La historia no es suficiente, los criterios de acceso al recurso pesquero deben cambiar


Que la situación en términos ambientales, sociales y económicos del sector pesquero europeo es preocupante es un aspecto reconocido –con matices- por prácticamente todos los actores involucrados en la reforma de la política pesquera común. No es de extrañar, basta con mirar las estadísticas relacionadas con el estado de los ecosistemas marinos y los stocks pesqueros o los terribles ritmos de decrecimiento de los pequeños pescadores incapaces de garantizarse un futuro digno.

Lo que lamentablemente no está tan claro es el calado de la voluntad de reforma. Para unos (parte de la gran industria pesquera y parte de administración) es suficiente para la futura reforma de la política pesquera el ajuste de algunos aspectos puntuales. Para otros: pescadores artesanales, ONGs ecologistas, la inmensa parte de la comunidad científica, buena parte de la opinión pública y parte de la administración es necesario que la nueva política pesquera común sea un motor de cambio profundo. Una transformación que premie las mejores prácticas pesqueras para permitirles que tengan un futuro económico satisfactorio, y por el contrario desincentive las prácticas pesqueras más inadecuadas obligándolas por un lado a cumplir la legislación y por otro lado a modificar sus prácticas insostenibles conduciéndolas a modelos productivos más sostenibles.

En pocos temas se pueden ver las diversas visiones más claro que en la decisión sobre cómo distribuir los recursos pesqueros. La distribución de los recursos es el aspecto nuclear de cualquier sistema pesquero, por lo que los puntos de vista respecto a este factor son una piedra de toque de las verdaderas ganas de hacer un cambio significativo en las políticas públicas de pesca.

Mientras que buena parte de los pescadores artesanales, plataformas como OCEAN2012 y parte de la administración promueven que se prioricen, en el acceso a las cuotas de pesca, las actividades pesqueras con mejores valoraciones en un conjunto de criterios ambientales, sociales y de cumplimiento con la legislación, otros actores (entre ellos parte de la administración pública y algunos actores vinculados a parte del sector industrial pesquero) se mantienen tercamente en la idea de que existen unos “derechos históricos” sobre el recurso público que es la pesca. Sin entrar en la discusión sobre la legitimidad de la existencia de “derechos históricos” sobre los recursos naturales públicos (concepto que no comparto), lo que es seguro es que esta postura no hará modificar la situación hacia una mejor situación ambiental y social. Recientemente un representante público español decía que prefería no tocar los “derechos históricos” y que a los pescadores artesanales ya se les promocionaría mediante otras vías. No me parece la mejor alternativa. Si queremos transformar el modelo pesquero hemos de modificar el núcleo de la política pequera y no quedarnos en la periferia. En mi opinión el primer elemento básico de una política deseable es favorecer el acceso al recurso pesquero para aquellos que tenga mejores comportamientos ambientales y sociales, y esta idea es aplicable a todas las artes de pesca y modelos pesqueros ya sean artesanales, semiindustriales o industriales. Es la mejor vía para hacer evolucionar el sistema en su conjunto en la decisión deseada.

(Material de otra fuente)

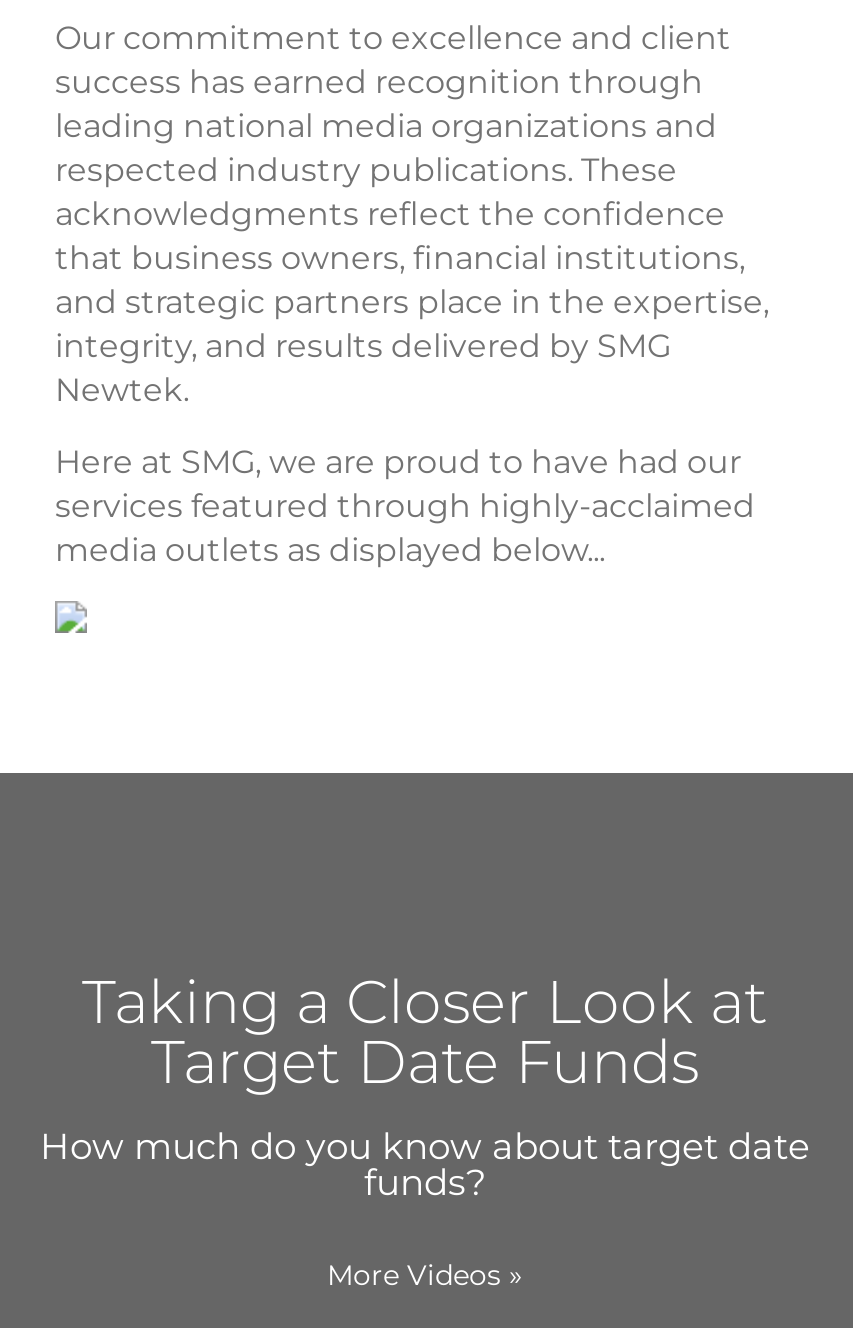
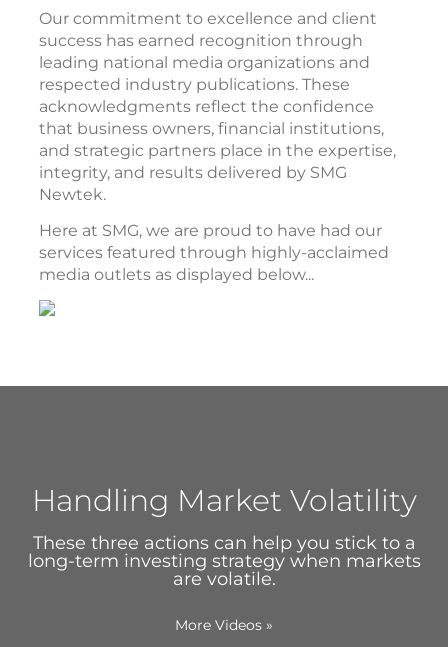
- Taking a Closer Look at
- Target Date Funds
- How much do you know about target date
- funds?
+ Handling Market Volatility
+ These three actions can help you stick to a
+ long-term investing strategy when markets
+ are volatile.
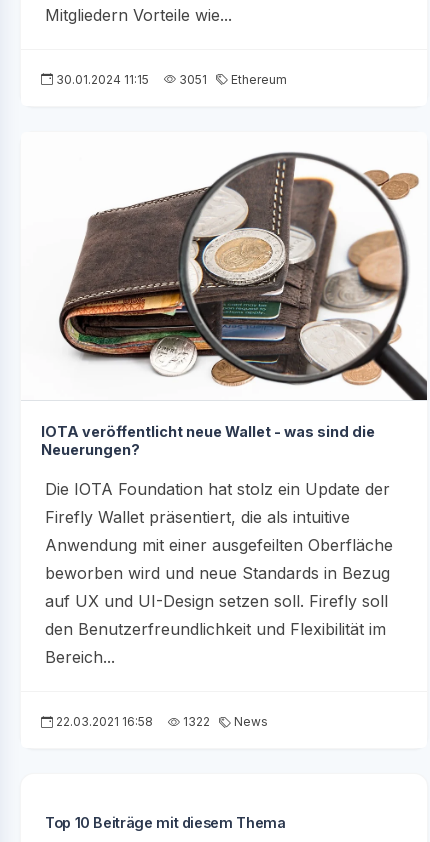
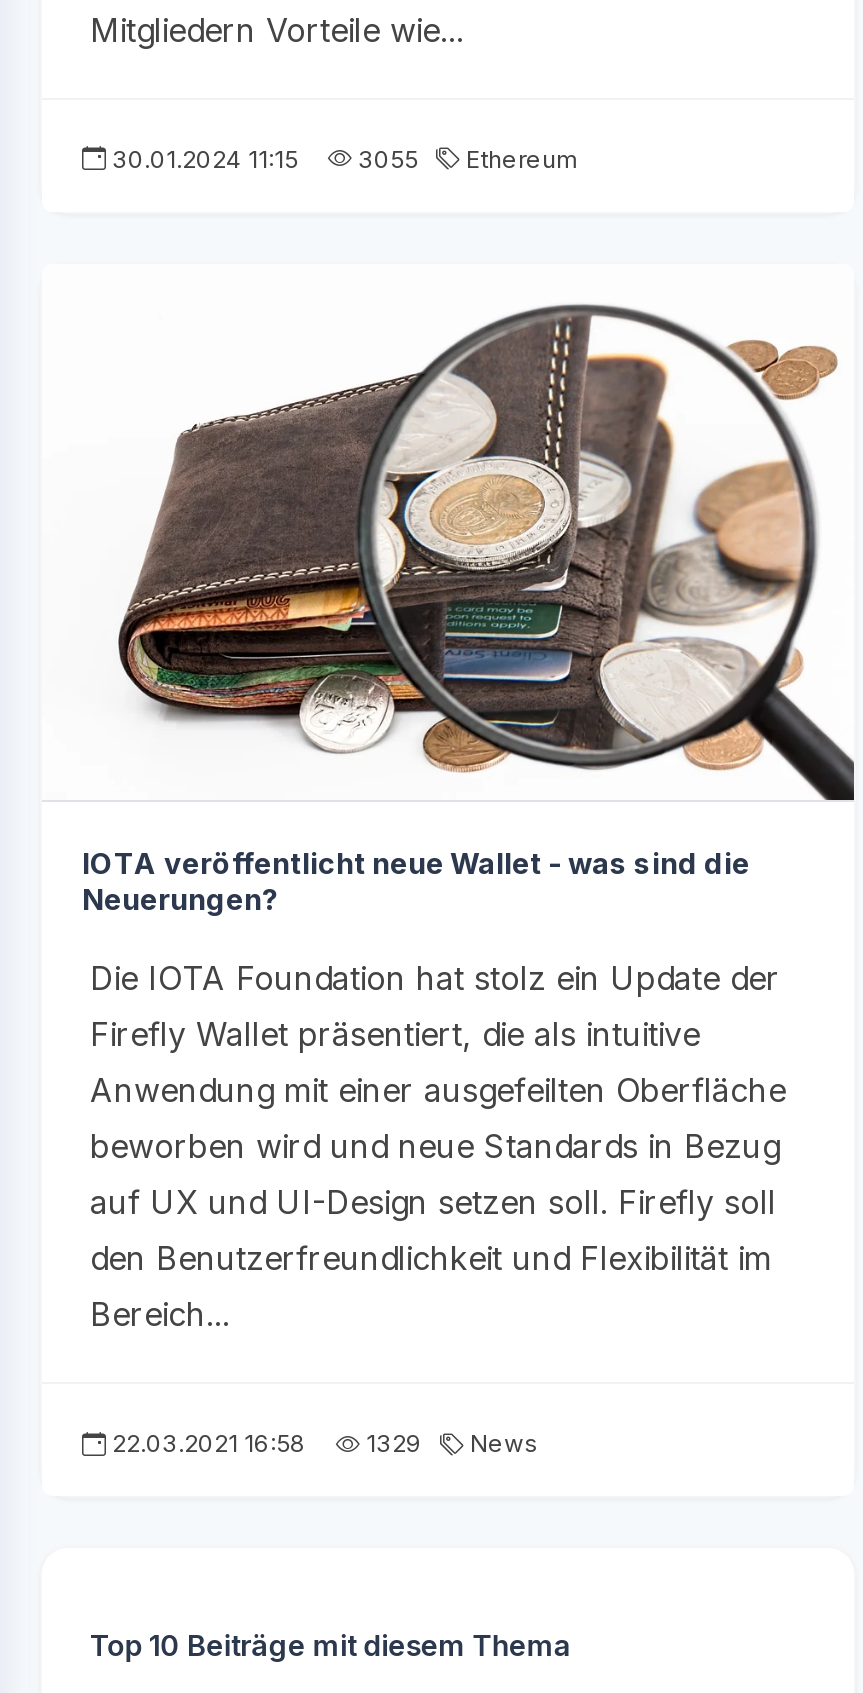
- 30.01.2024 11:15 3051 Ethereum
+ 30.01.2024 11:15 3055 Ethereum

- 22.03.2021 16:58 1322 News
+ 22.03.2021 16:58 1329 News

Alguien podría plantarse que una medida así crearía un conflicto social sin precedentes con los pescadores que ya están trabajando, no es cierto. Se podría por ejemplo establecer un sistema en el que inicialmente la parte de cuota asignada bajo criterios ambientales, sociales y de cumplimiento normativo, fuera pequeña (pongamos un 5% ) para ir creciendo paulatinamente con el tiempo, incentivando así a la transformación progresiva del sistema pesquero.

La urgencia de las problemáticas y la oportunidad política requiere medidas decididas que nos orienten en la dirección adecuada. No nos podemos permitir el lujo de establecer una política que no cambie en los elementos básicos y que únicamente acabe dando alguna ayuda pública más a los pescadores artesanales (ayudas que probablemente irán decreciendo en el tiempo en un marco financiero cada vez más complicado) , o esperando que sea el comprador el que decida premiar las prácticas más sostenibles. Ambos aspectos son probablemente deseables pero no suficiente, si no modificamos las normas del acceso al recurso pesquero corremos el riesgo de quedarnos en una reforma que de reforma se quede con poco más que el nombre.